Other Centre Party members have attended events organised by New Direction, Nordic Sidebar or ECR-affiliates, such as the Atreju festival of Italian Prime Minister Giorgia Meloni’s Brothers of Italy party, which was attended by several Centre Party youth members. Mr Gunnlaugsson was a speaker at the event and has been a keynote speaker at several New Direction events. One Centre Party candidate spoke at a Nordic Sidebar and New Direction-hosted event in Helsinki along with Trump-funded journalist and Turning Point conference speaker James O’Keefe, previously with Project Veritas.

They did not respond to Heimildin’s questions on who financed their travel to these events. Mr Gissurarson, however, said that New Direction generally pays the travel expenses of speakers at the think tank’s events, adding that the think tank has financed his published writing on conservative politics.

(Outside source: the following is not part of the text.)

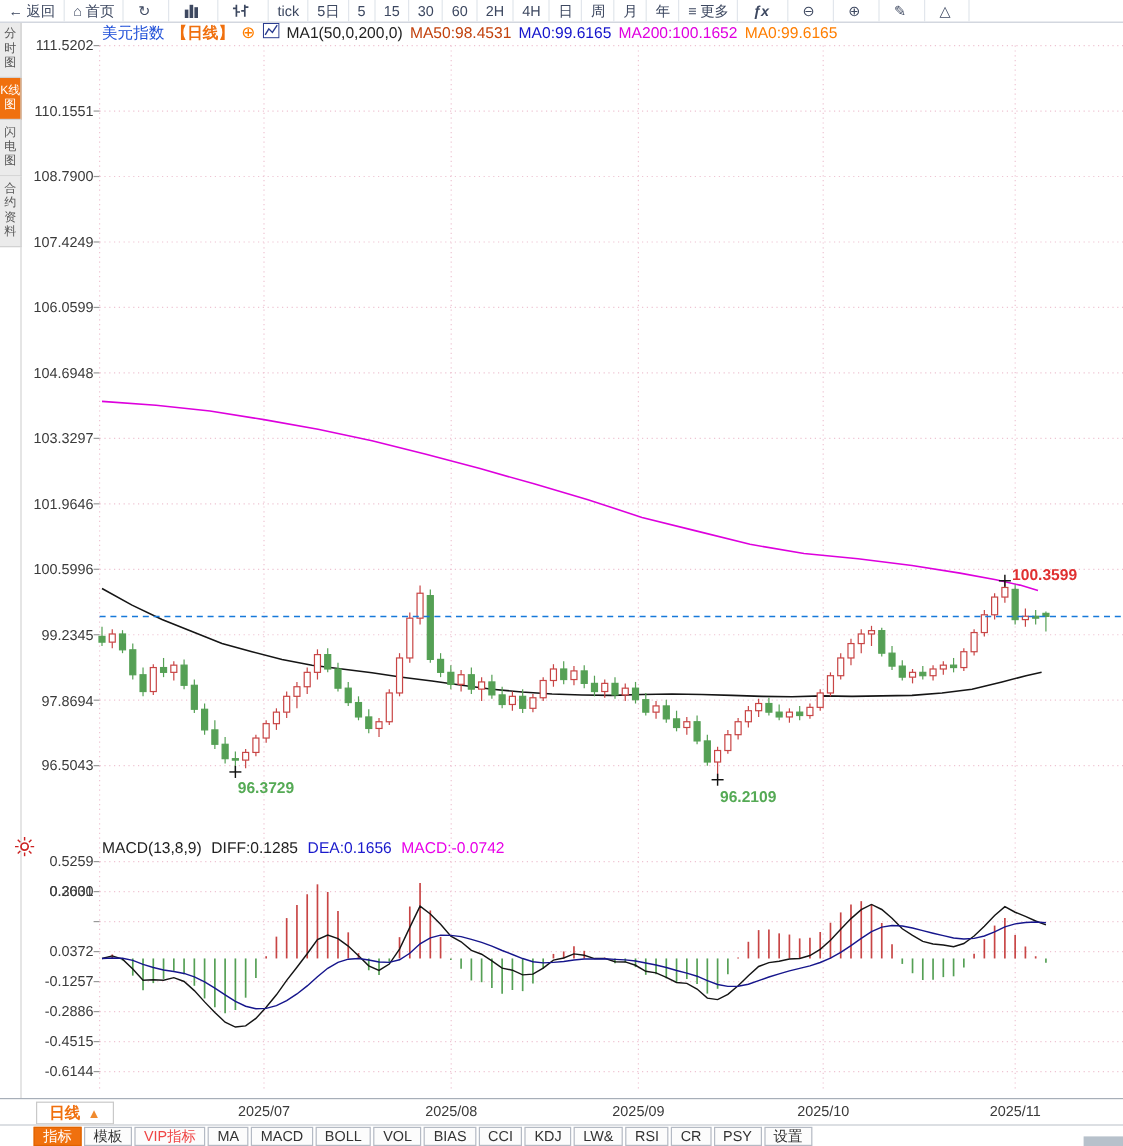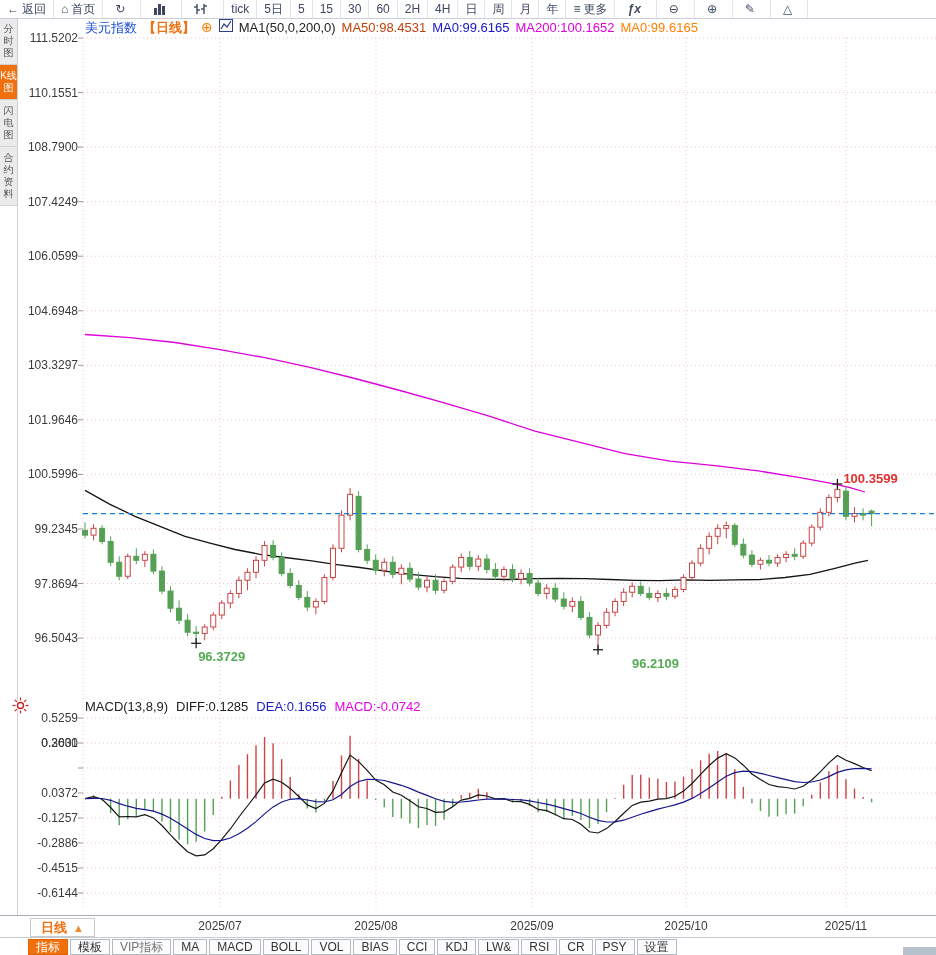"96.2109" div.annot { left: 632px -> 600px }
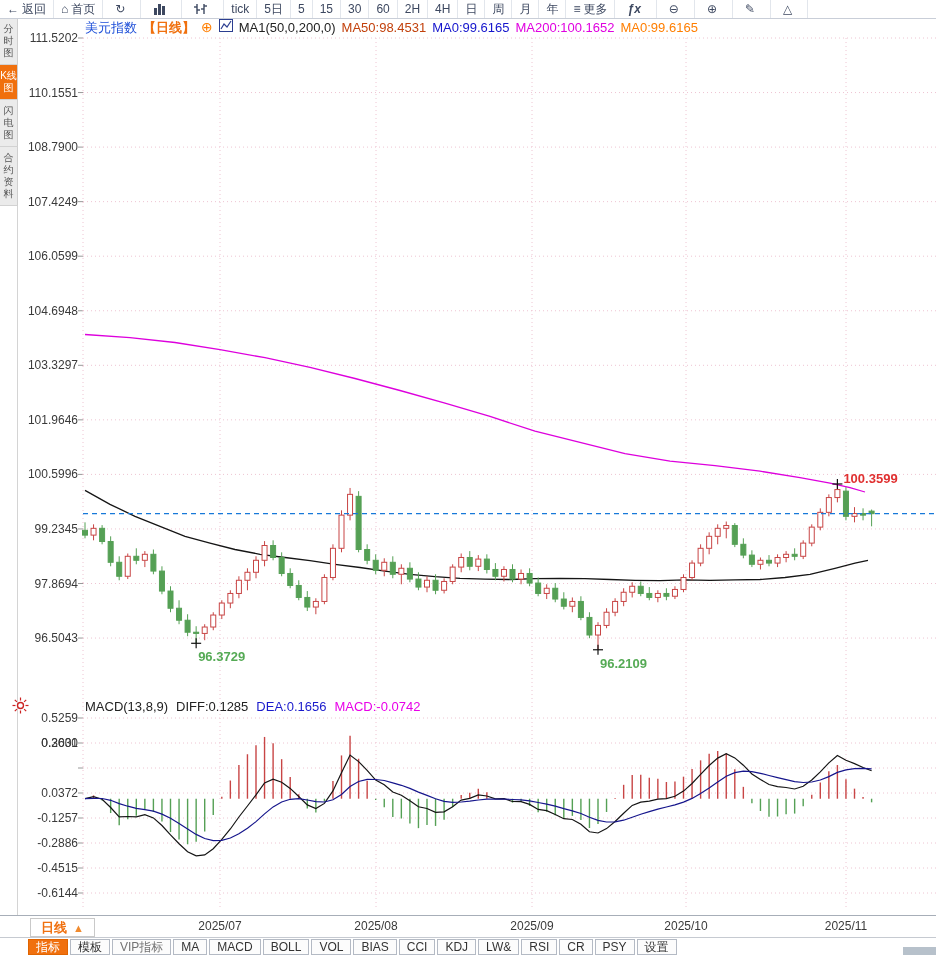"VIP指标" .btab.vip { color: #737373 -> #ef4444 }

Mr Gunnlaugsson was Iceland’s prime minister from 2013 to 2016, then chairman of the agrarian Progressive Party. In the release of the Panama Papers he was revealed to have owned a company in the tax haven British Virgin Islands, which he had not disclosed. He resigned as prime minister, claiming that foreign billionaires, such as the Hungarian-American George Soros, had conspired against him. He went on to found the Centre Party, which became increasingly vocal about anti-immigration and climate sceptical views, while opposing European cooperation. It is now polling as the second-largest party in Iceland.